On ne peut clore cette réflexion sans évoquer une dernière hypothèse, celle d’un soutien actif à la lutte armée. La Main rouge a ciblé des personnes précises – y compris des Français – qui ont aidé directement ou indirectement les fellagas. Farhat Hached aurait été assassiné non pas pour ses activités syndicales, mais pour son rôle de médiateur destourien auprès de la résistance armée[iv]. Même si en 1958 Étienne Burnet a pris efficacement la défense de l’Algérienne Djamila Bouhired, condamnée à mort pour terrorisme, cette prise de position publique humaniste n’implique pas une aide aux maquisards. En revanche, son épouse, l’intrépide Lydia, était une redoutable activiste dans la société civile, quoique sans appartenance partisane connue. Il s’agit là d’une autre histoire qui relève de la spéculation tant qu’on ne dispose pas d’écrits sur le sujet. Quelle est la teneur exacte de l’amitié entre un Tunisien et un Français pouvant justifier à elle seule un attentat de la Main rouge ? Question subtile à laquelle les Archives militaires répondront peut-être un jour.

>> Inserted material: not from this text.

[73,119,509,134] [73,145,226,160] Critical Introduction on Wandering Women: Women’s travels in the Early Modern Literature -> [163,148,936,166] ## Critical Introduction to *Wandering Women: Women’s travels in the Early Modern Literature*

Le malheur est que Si Chedly Ben Ammar ne se souvient pas d’Étienne Burnet. Sa biographie politique nous laisse un peu sur notre soif. Dans son obsession à réhabiliter la mémoire paternelle, il reprend un schéma chronologique et factuel usagé cherchant plutôt à pondérer des événements connus non à les nier ou à les questionner. En chemin, il néglige le tempo peu exploré d’une l’histoire alternative et humaine qui raconte l’épopée des héros anonymes de la cause indépendantiste. Étienne et Lydia Burnet en font partie. Comme son père, Si Chedly est dans une logique de compromis, de négociation avec les historiens du mouvement national. Paradoxalement, à force de sincère partialité et de preuves froides, il parvient à écorner la citadelle imprenable de l’histoire officielle racontée par les vainqueurs. Il aurait hérité de la graine comme on dit. La saga khaldouniene de la famille entamée il y a un siècle et demi n’est peut-être pas achevée.
[i] Étienne Burnet le Tunisien, itinéraire tourmenté d’un pasteurien philosophe, KA’ Édition, Tunis, 2022.

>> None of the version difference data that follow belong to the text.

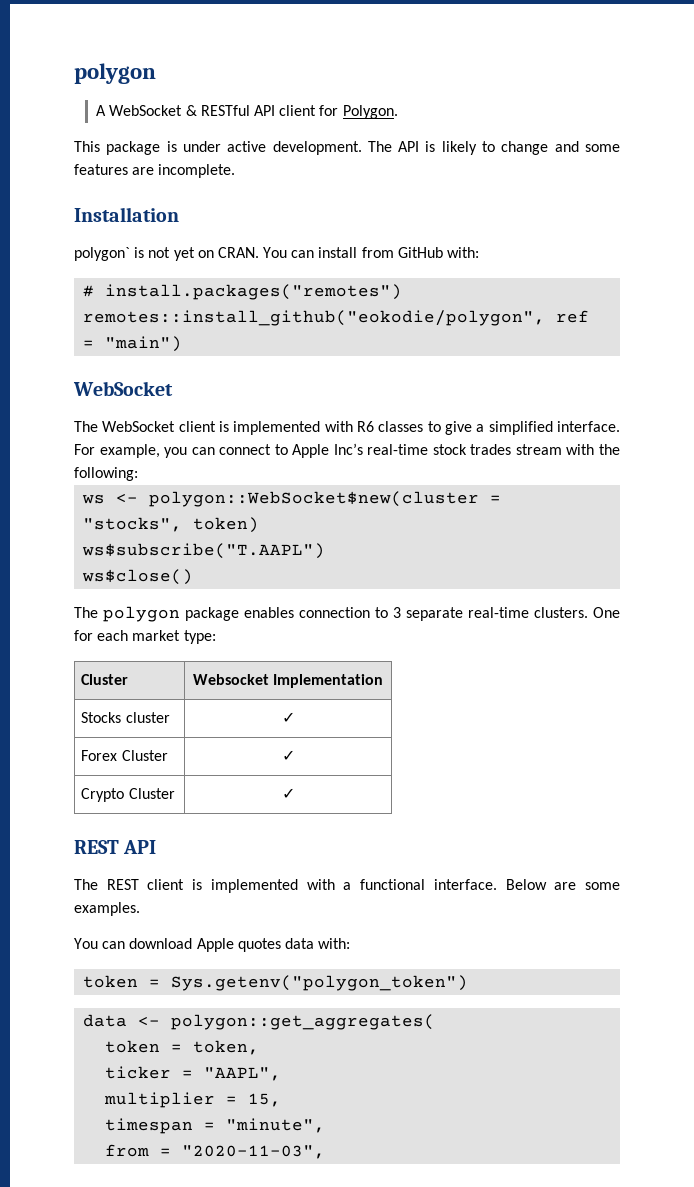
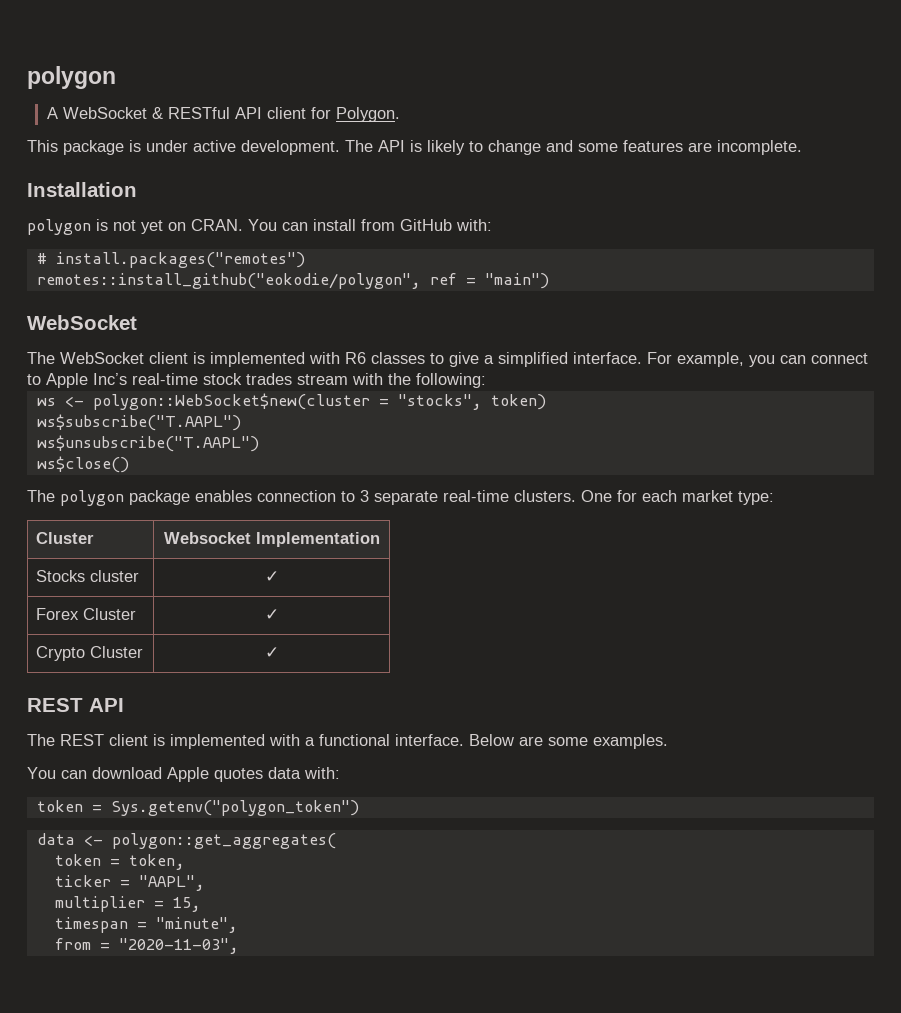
[74,247,130,261] polygon` -> [27,219,91,235] polygon
(326, 551) none -> [36,435,259,452] // ws$unsubscribe("T.AAPL")

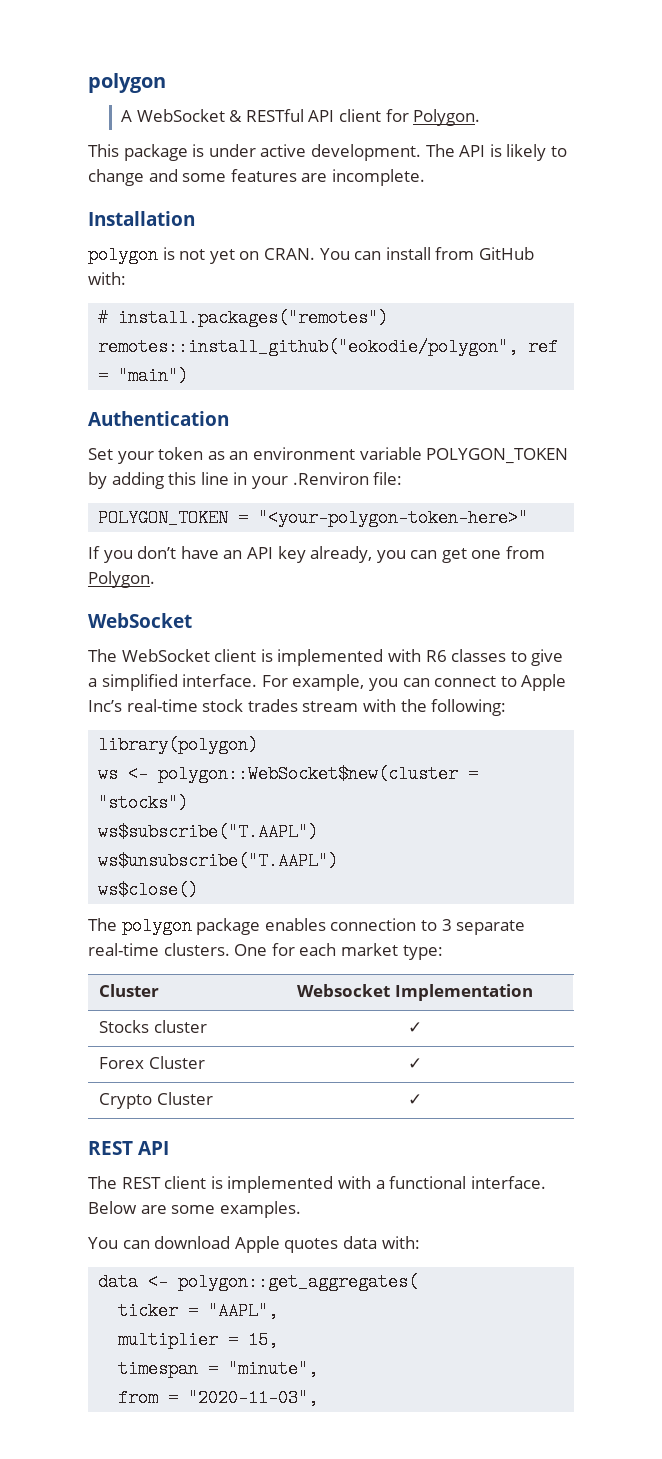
(549, 281) none -> [88,411,229,426] [88,447,569,464] [88,472,403,489] [98,509,529,527] [88,546,546,563] [88,571,155,588] // Authentication // Set your token as an environment variable POLYGON_TOKEN by adding this line in your .Renviron file: // POLYGON_TOKEN = "<your-polygon-token-here>" // If you don’t have an API key already, you can get one from Polygon.
(486, 380) none -> [98,736,259,754] // library(polygon)
[397,394,546,410] "stocks", token) -> [98,794,189,812] "stocks")
[36,800,359,816] // token = Sys.getenv("polygon_token") -> (420, 1242) none
[54,854,185,870] // token = token, -> (419, 1282) none

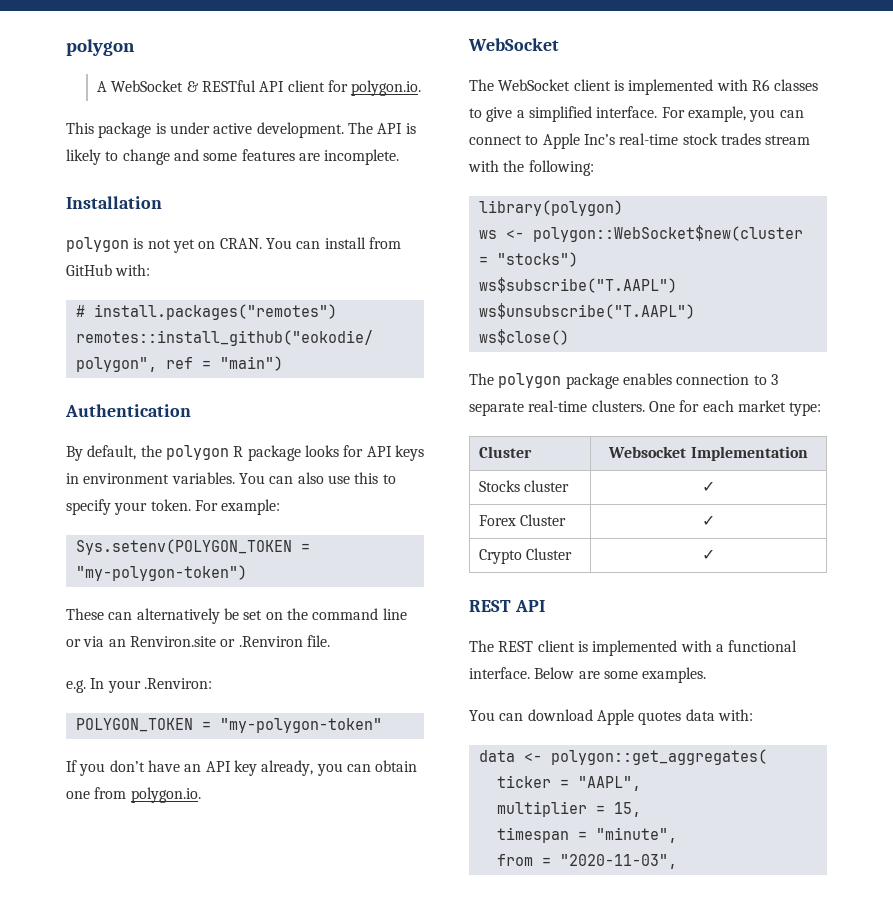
[413,109,481,126] Polygon. -> [351,80,422,96] polygon.io.
[88,447,569,464] [88,472,403,489] Set your token as an environment variable POLYGON_TOKEN by adding this line in your .Renviron file: -> [66,445,424,461] [66,472,396,484] [66,499,281,515] [75,539,310,555] [75,565,247,581] [66,608,407,624] [66,635,330,647] [66,678,212,693] By default, the polygon R package looks for API keys in environment variables. You can also use this to specify your token. For example: // Sys.setenv(POLYGON_TOKEN = "my-polygon-token") // These can alternatively be set on the command line or via an Renviron.site or .Renviron file. // e.g. In your .Renviron:
[258,509,529,527] "<your-polygon-token-here>" -> [219,718,382,733] "my-polygon-token"
[441,548,467,563] get -> [375,760,418,772] obtain
[88,571,155,588] Polygon. -> [130,787,201,803] polygon.io.

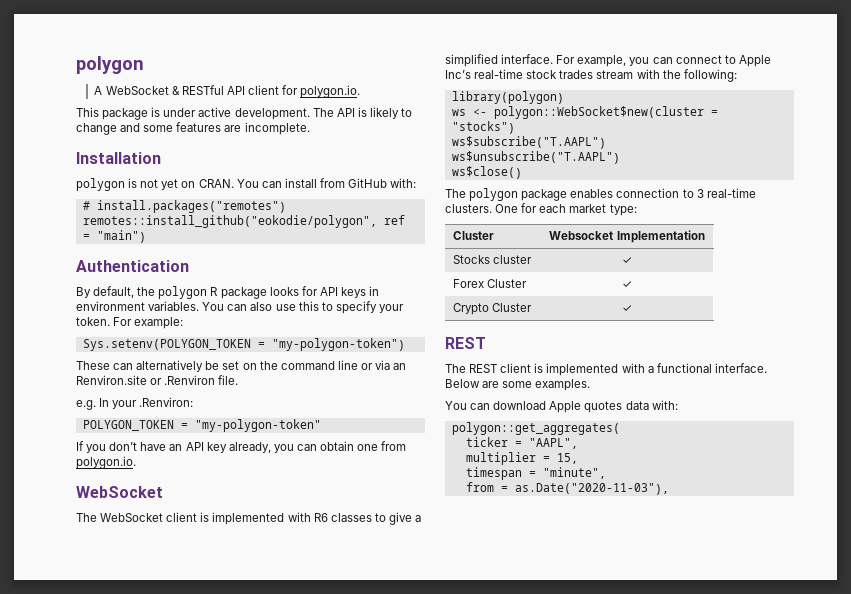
[469,402,524,416] separate -> (704, 193) none
[514,600,545,612] API -> (486, 343) none
[478,750,542,762] data <- -> (678, 405) none
[559,854,677,869] "2020-11-03", -> [514,483,669,495] as.Date("2020-11-03"),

[ii] Beylicat, KA’ Édition, 2021.
[iii] Tahar Ben Ammar, Homme d’État, la force de la persévérance, Tunis, 2017.
[iv] On ne remerciera jamais assez Si Chedly Ben Ammar de nous avoir rappelé cette activité peu connue du grand patriote.
Laroussi Latifa
Comme il est intéressant de chevaucher le temps et par la mm occasion “découvrir” le docteur Burnet qui ne signifiait pour la plupart de “nous” qu’une rue ou avenue, certes le nom ne peut être qu’illustre, merci d’avoir partagé cette introduction.